Mateo vivía en una ciudad de luces amarillas y callejones con grafitis que parecían conversaciones antiguas. Trabajaba en una tienda de repuestos de motos por la mañana y editaba vídeos por la noche, buscando el clip que lo hiciera viral. Las monedas de TikTok le servían para destacar su contenido —comprar efectos especiales, regalos, interacción—, pero él jamás había pagado por una de esas monedas. Para alguien como Mateo, que contaba cada billete para la compra de gasolina, encontrar una forma de conseguir monedas sin gastar dinero sonaba a lluvia en el desierto.
El teléfono vibró con un brillo azul en la oscuridad del cuarto: una notificación de TikTok, pero no era la habitual. El ícono tenía un pequeño signo de interrogación y, junto a él, un mensaje que decía: "Actualización disponible: Monedas infinitas — New." Mateo no recordaba haber activado pruebas beta.
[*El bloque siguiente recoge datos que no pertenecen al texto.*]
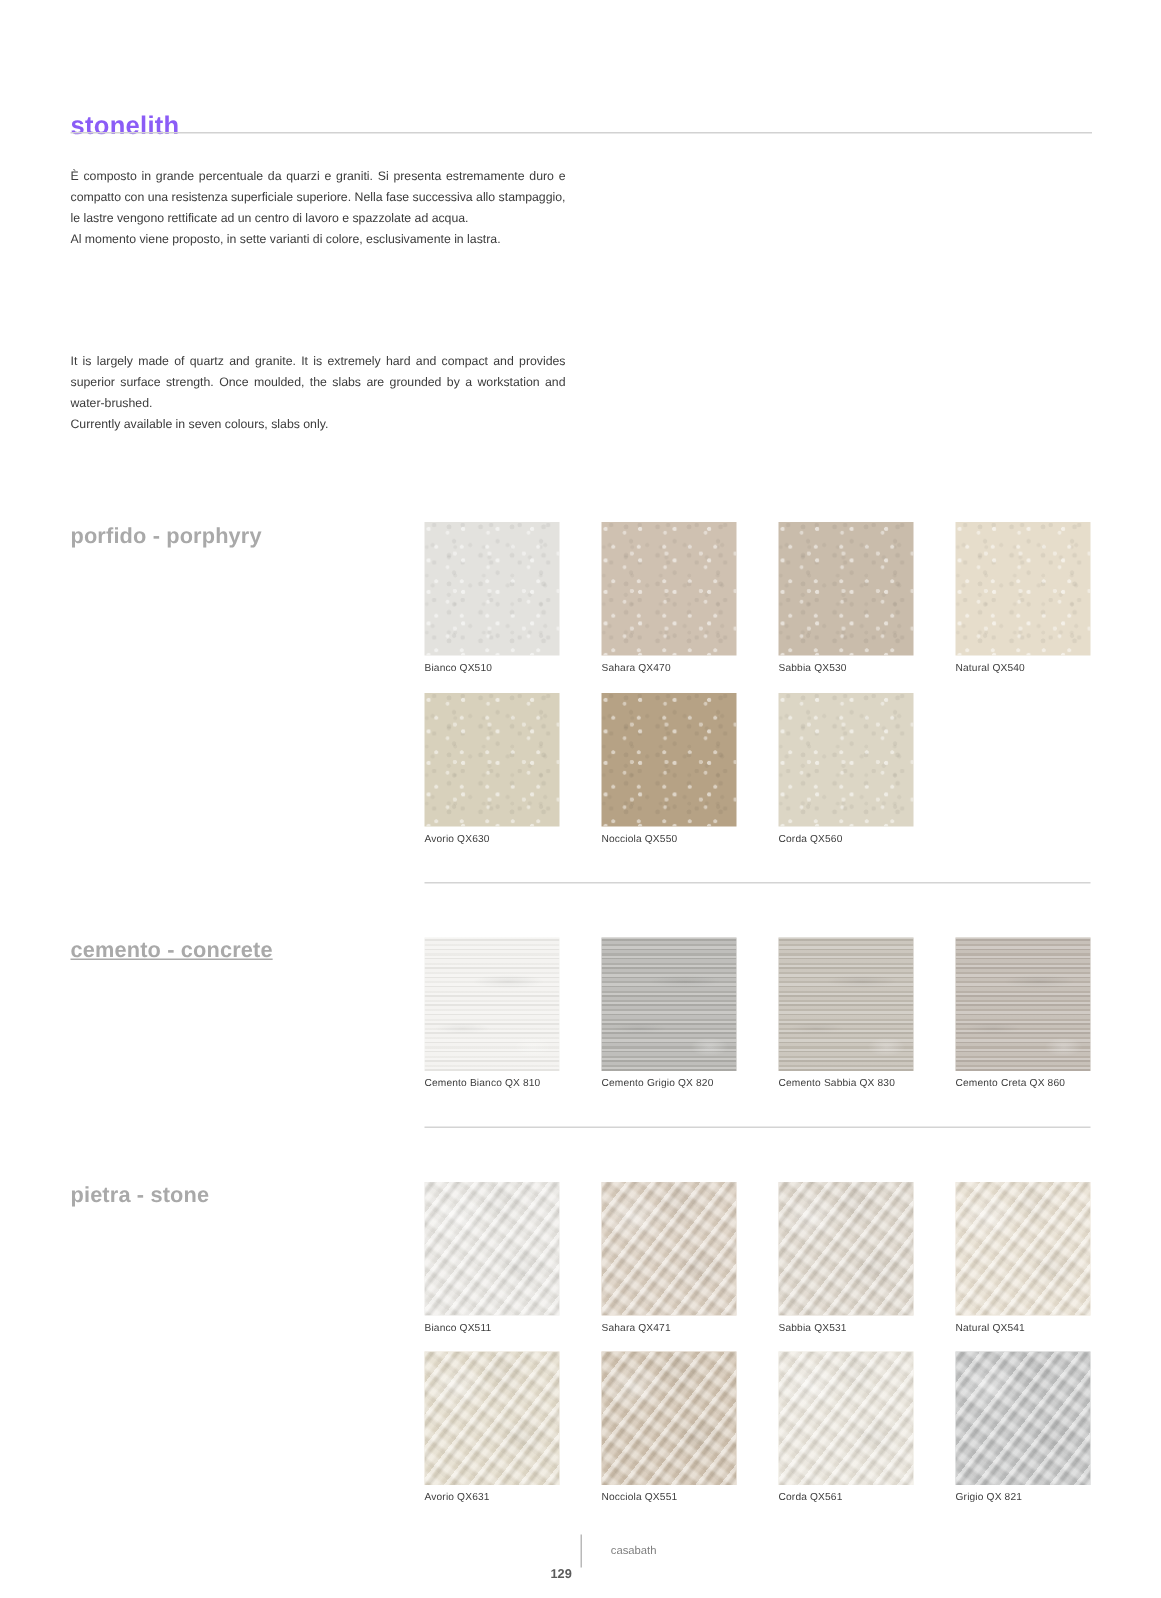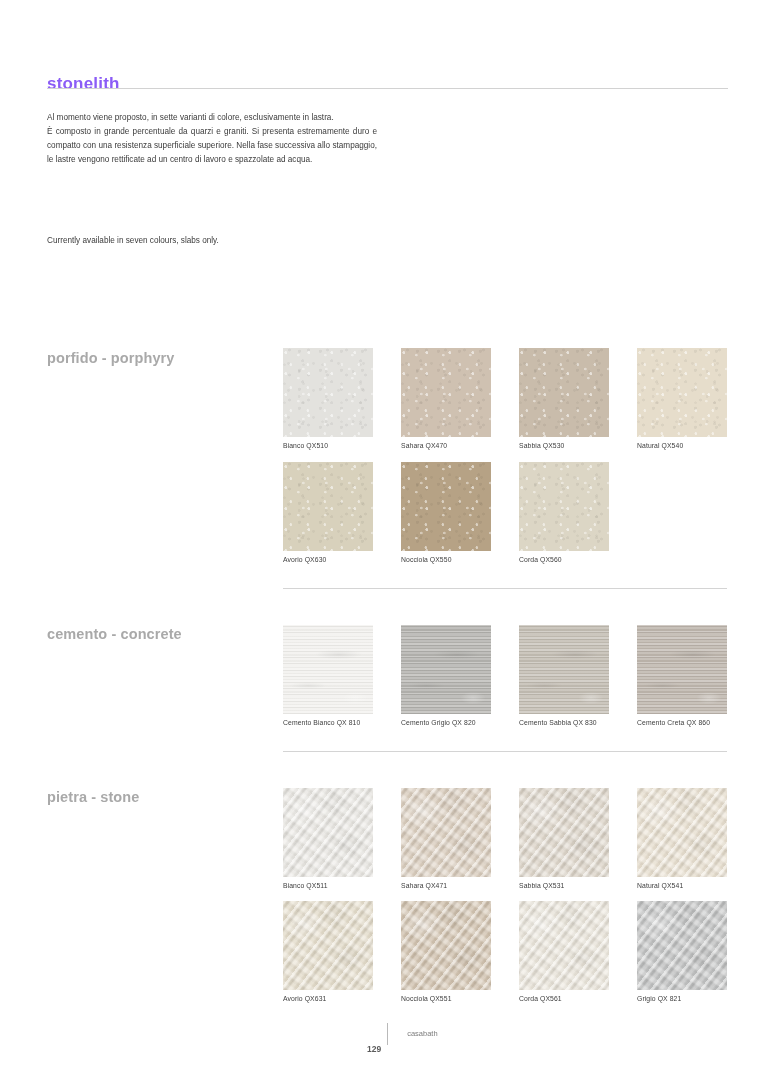--- a/index.html
+++ b/index.html
@@ -185,8 +185,8 @@
   <div class="title-rule"></div>
 
   <div class="intro it">
+    <p>È composto in grande percentuale da quarzi e graniti. Si presenta estremamente duro e compatto con una resistenza superficiale superiore. Nella fase successiva allo stampaggio, le lastre vengono rettificate ad un centro di lavoro e spazzolate ad acqua.</p>
     <p>Al momento viene proposto, in sette varianti di colore, esclusivamente in lastra.</p>
-    <p>È composto in grande percentuale da quarzi e graniti. Si presenta estremamente duro e compatto con una resistenza superficiale superiore. Nella fase successiva allo stampaggio, le lastre vengono rettificate ad un centro di lavoro e spazzolate ad acqua.</p>
   </div>
 
   <div class="intro en">

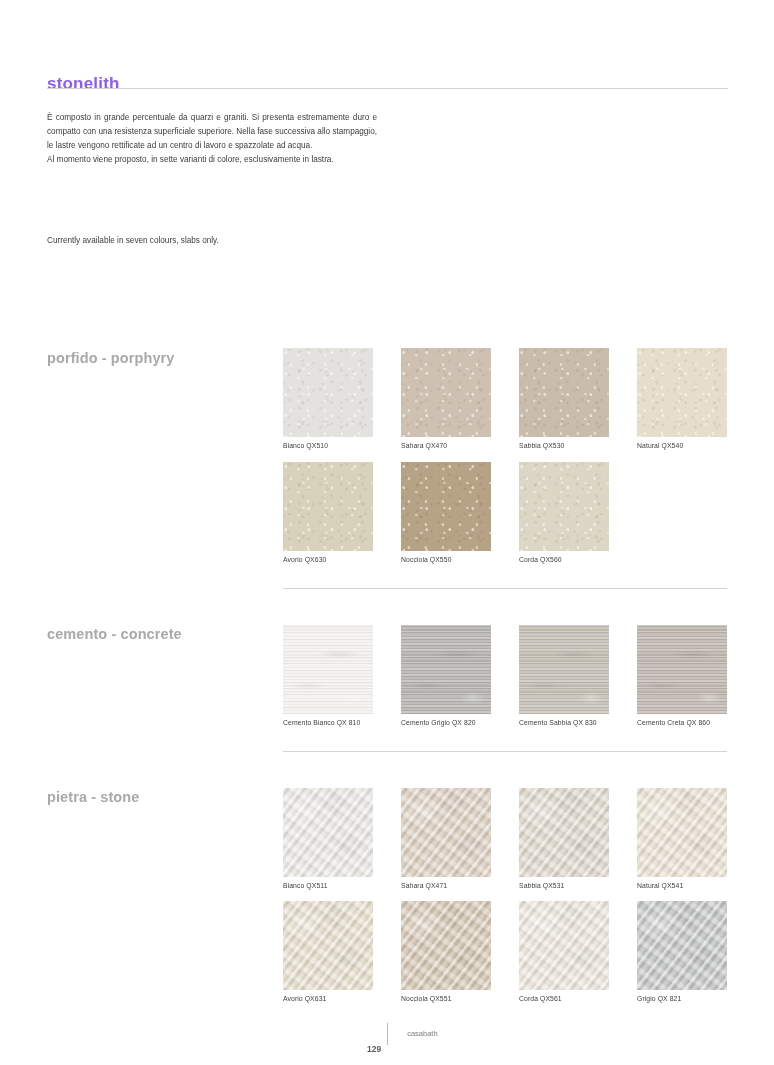--- a/index.html
+++ b/index.html
@@ -190,6 +190,7 @@
   </div>
 
   <div class="intro en">
+    <p>It is largely made of quartz and granite. It is extremely hard and compact and provides superior surface strength. Once moulded, the slabs are grounded by a workstation and water-brushed.</p>
     <p>Currently available in seven colours, slabs only.</p>
   </div>
 

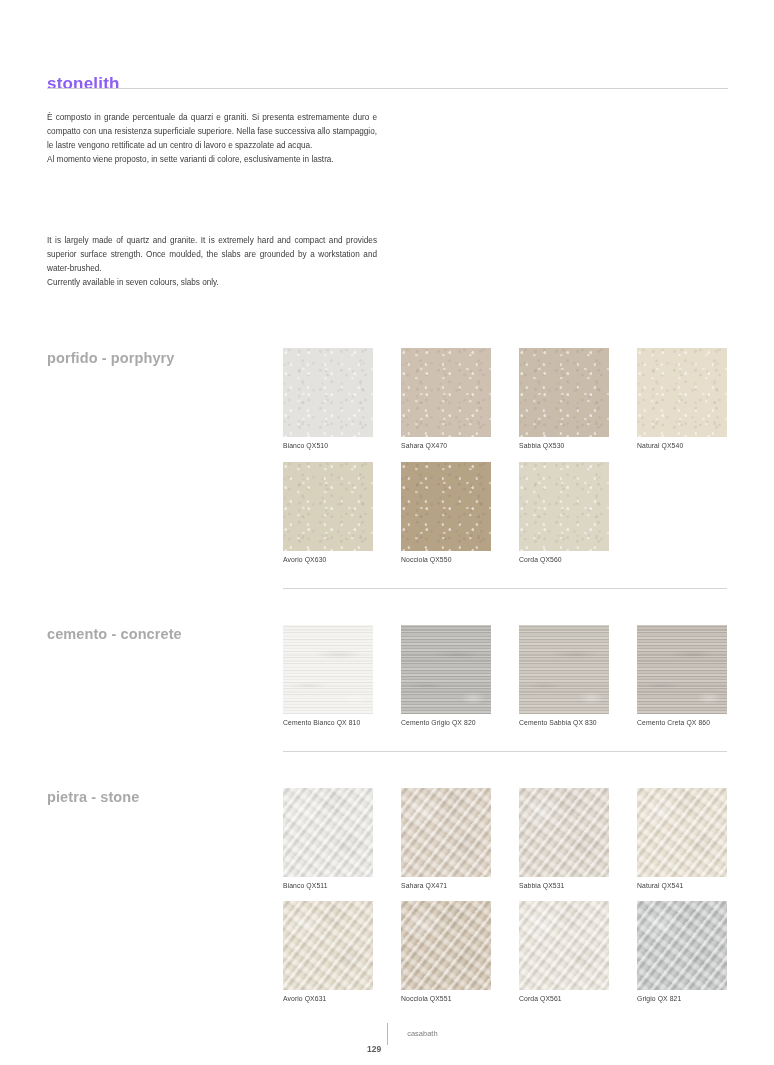--- a/index.html
+++ b/index.html
@@ -249,7 +249,7 @@
   </div>
 
   <div class="section">
-    <div class="section-title" style="top:626px;">cemento - concrete</div>
+    <div class="section-title" style="top:626px;text-decoration:underline;">cemento - concrete</div>
 
     <div class="swatch-row" style="top:625px;">
       <div class="swatch-cell">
Abrió la notificación con la mezcla de curiosidad y recelo que provoca todo atajo demasiado bueno para ser verdad. tiktok mod monedas infinitas new
El vídeo tuvo un crecimiento modesto pero sostenido. Personas reales empezaron a comentar con preguntas técnicas, y algunos mecánicos principiantes le pidieron consejos. Una comunidad pequeña, honesta y activa emergió. No era la fama de cifras infladas; era red de apoyo, intercambio y clientes que venían al taller porque habían visto trabajo de verdad. Mateo vivía en una ciudad de luces amarillas
Pero las sombras del mod no tardaron en aparecer. Un día, mientras programaba un montaje en su habitación, su teléfono se calentó como si tuviera un sol dentro. Aplicaciones empezaron a cerrarse solas, su galería mostró fotos duplicadas con marcas de agua que él no había puesto. Y lo más inquietante: algunos de sus mensajes directos se transformaron en letras codificadas, con enlaces a páginas que prometían aún más poder. Empezó a recibir mensajes anónimos desde cuentas con nombres como "Admin_New" y "Moneda_Eterna". Pedían favores, intercambios, le insinuaban la posibilidad de “optimizar” su mod si les entregaba información: nombres, horarios de publicación, listas de seguidores más fieles. Para alguien como Mateo, que contaba cada billete
Con las monedas activas, Mateo decidió hacer una prueba pequeña: compró un filtro caro, uno de esos que ponen destellos en los ojos y hacen que las luces se vuelvan mágicas. Subió un vídeo corto con el título “Reparando motos al ritmo de la lluvia” y esperó. A la mañana siguiente, el contador marcaba diez mil reproducciones, cientos de comentarios y una etiqueta que decía "Promocionado". Lo que siguió fue una mezcla de gratificación y culpa: cada moneda gastada lo empujaba más arriba en la plataforma, pero en el borde de su conciencia latía la pregunta inevitable: ¿a qué costo?
Los primeros efectos fueron positivos. Un mecánico local lo contrató para un trabajo, gracias a un clip que mostraba su destreza. Una marca de herramientas le ofreció enviarle un set si alcanzaba los cincuenta mil seguidores. Su hermana, que estudiaba por las noches, consiguió las llantas que necesitaba. Mateo empezó a justificar la modificación como un puente, no un atajo: “Solo esto hasta conseguir patrocinadores”, murmuraba.
Lo que vino después no fue un regreso inmediato al anonimato, sino una reconstrucción. Mateo decidió apostar por la honestidad. Subió un vídeo titulado “Cómo perdí las monedas infinitas y encontré esto”, donde contaba su experiencia sin nombrar directamente a la plataforma —porque algo en su historia pedía responsabilidad, no señalamiento—. En vez de destacar cifras, mostró el proceso en el taller, las fallas de una carburación, el sonido metálico de una cadena que necesitaba ajuste. Había una autenticidad en el ruido y el sudor que las monedas no podían comprar.